§ **What to produce**
Send every record back word for word.

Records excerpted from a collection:
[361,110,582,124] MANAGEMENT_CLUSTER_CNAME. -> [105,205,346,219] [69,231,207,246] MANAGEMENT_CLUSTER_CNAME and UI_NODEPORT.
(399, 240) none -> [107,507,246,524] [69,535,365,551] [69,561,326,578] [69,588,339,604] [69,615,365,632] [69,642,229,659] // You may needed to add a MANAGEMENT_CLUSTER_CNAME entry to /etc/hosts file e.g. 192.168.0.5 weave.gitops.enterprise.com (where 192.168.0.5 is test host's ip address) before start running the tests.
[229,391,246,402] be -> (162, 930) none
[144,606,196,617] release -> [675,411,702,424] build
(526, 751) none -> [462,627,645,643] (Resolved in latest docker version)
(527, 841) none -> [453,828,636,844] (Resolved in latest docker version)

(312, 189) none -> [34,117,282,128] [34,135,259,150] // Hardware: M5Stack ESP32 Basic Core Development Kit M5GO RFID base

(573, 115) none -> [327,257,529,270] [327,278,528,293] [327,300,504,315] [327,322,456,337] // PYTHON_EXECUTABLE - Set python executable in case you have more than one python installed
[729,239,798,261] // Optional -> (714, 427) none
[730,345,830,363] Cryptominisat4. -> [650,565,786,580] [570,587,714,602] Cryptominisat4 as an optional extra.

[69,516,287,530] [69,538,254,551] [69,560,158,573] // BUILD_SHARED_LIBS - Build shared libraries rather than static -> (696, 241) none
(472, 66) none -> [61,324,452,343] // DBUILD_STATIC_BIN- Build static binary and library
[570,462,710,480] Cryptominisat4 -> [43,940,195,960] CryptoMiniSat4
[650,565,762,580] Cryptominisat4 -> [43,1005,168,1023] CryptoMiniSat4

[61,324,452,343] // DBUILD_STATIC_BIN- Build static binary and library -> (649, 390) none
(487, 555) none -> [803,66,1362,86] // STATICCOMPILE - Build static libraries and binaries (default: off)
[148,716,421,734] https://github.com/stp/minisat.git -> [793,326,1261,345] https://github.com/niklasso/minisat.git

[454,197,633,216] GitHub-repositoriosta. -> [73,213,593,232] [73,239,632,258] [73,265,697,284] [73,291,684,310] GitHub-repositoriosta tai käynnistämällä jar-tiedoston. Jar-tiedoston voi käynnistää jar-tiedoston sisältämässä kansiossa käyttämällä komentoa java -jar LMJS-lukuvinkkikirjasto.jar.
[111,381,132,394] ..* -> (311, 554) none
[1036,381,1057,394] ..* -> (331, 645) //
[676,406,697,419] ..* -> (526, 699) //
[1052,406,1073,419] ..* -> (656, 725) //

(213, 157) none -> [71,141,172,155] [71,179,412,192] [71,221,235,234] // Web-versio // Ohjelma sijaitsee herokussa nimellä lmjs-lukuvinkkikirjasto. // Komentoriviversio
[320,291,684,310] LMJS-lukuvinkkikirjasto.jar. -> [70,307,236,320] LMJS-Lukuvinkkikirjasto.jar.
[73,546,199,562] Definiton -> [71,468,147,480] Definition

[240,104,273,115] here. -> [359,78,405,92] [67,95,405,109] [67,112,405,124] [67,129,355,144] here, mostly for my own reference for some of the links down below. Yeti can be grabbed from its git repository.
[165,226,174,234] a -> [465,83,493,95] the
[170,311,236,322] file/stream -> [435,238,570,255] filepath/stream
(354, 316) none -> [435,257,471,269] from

§ **Task result**
[361,110,582,124] MANAGEMENT_CLUSTER_CNAME. -> [105,205,346,219] [69,231,207,246] MANAGEMENT_CLUSTER_CNAME and UI_NODEPORT.
(399, 240) none -> [107,507,246,524] [69,535,365,551] [69,561,326,578] [69,588,339,604] [69,615,365,632] [69,642,229,659] // You may needed to add a MANAGEMENT_CLUSTER_CNAME entry to /etc/hosts file e.g. 192.168.0.5 weave.gitops.enterprise.com (where 192.168.0.5 is test host's ip address) before start running the tests.
[229,391,246,402] be -> (162, 930) none
[144,606,196,617] release -> [675,411,702,424] build
(526, 751) none -> [462,627,645,643] (Resolved in latest docker version)
(527, 841) none -> [453,828,636,844] (Resolved in latest docker version)

(312, 189) none -> [34,117,282,128] [34,135,259,150] // Hardware: M5Stack ESP32 Basic Core Development Kit M5GO RFID base

(573, 115) none -> [327,257,529,270] [327,278,528,293] [327,300,504,315] [327,322,456,337] // PYTHON_EXECUTABLE - Set python executable in case you have more than one python installed
[729,239,798,261] // Optional -> (714, 427) none
[730,345,830,363] Cryptominisat4. -> [650,565,786,580] [570,587,714,602] Cryptominisat4 as an optional extra.

[69,516,287,530] [69,538,254,551] [69,560,158,573] // BUILD_SHARED_LIBS - Build shared libraries rather than static -> (696, 241) none
(472, 66) none -> [61,324,452,343] // DBUILD_STATIC_BIN- Build static binary and library
[570,462,710,480] Cryptominisat4 -> [43,940,195,960] CryptoMiniSat4
[650,565,762,580] Cryptominisat4 -> [43,1005,168,1023] CryptoMiniSat4

[61,324,452,343] // DBUILD_STATIC_BIN- Build static binary and library -> (649, 390) none
(487, 555) none -> [803,66,1362,86] // STATICCOMPILE - Build static libraries and binaries (default: off)
[148,716,421,734] https://github.com/stp/minisat.git -> [793,326,1261,345] https://github.com/niklasso/minisat.git

[454,197,633,216] GitHub-repositoriosta. -> [73,213,593,232] [73,239,632,258] [73,265,697,284] [73,291,684,310] GitHub-repositoriosta tai käynnistämällä jar-tiedoston. Jar-tiedoston voi käynnistää jar-tiedoston sisältämässä kansiossa käyttämällä komentoa java -jar LMJS-lukuvinkkikirjasto.jar.
[111,381,132,394] ..* -> (311, 554) none
[1036,381,1057,394] ..* -> (331, 645) //
[676,406,697,419] ..* -> (526, 699) //
[1052,406,1073,419] ..* -> (656, 725) //

(213, 157) none -> [71,141,172,155] [71,179,412,192] [71,221,235,234] // Web-versio // Ohjelma sijaitsee herokussa nimellä lmjs-lukuvinkkikirjasto. // Komentoriviversio
[320,291,684,310] LMJS-lukuvinkkikirjasto.jar. -> [70,307,236,320] LMJS-Lukuvinkkikirjasto.jar.
[73,546,199,562] Definiton -> [71,468,147,480] Definition

[240,104,273,115] here. -> [359,78,405,92] [67,95,405,109] [67,112,405,124] [67,129,355,144] here, mostly for my own reference for some of the links down below. Yeti can be grabbed from its git repository.
[165,226,174,234] a -> [465,83,493,95] the
[170,311,236,322] file/stream -> [435,238,570,255] filepath/stream
(354, 316) none -> [435,257,471,269] from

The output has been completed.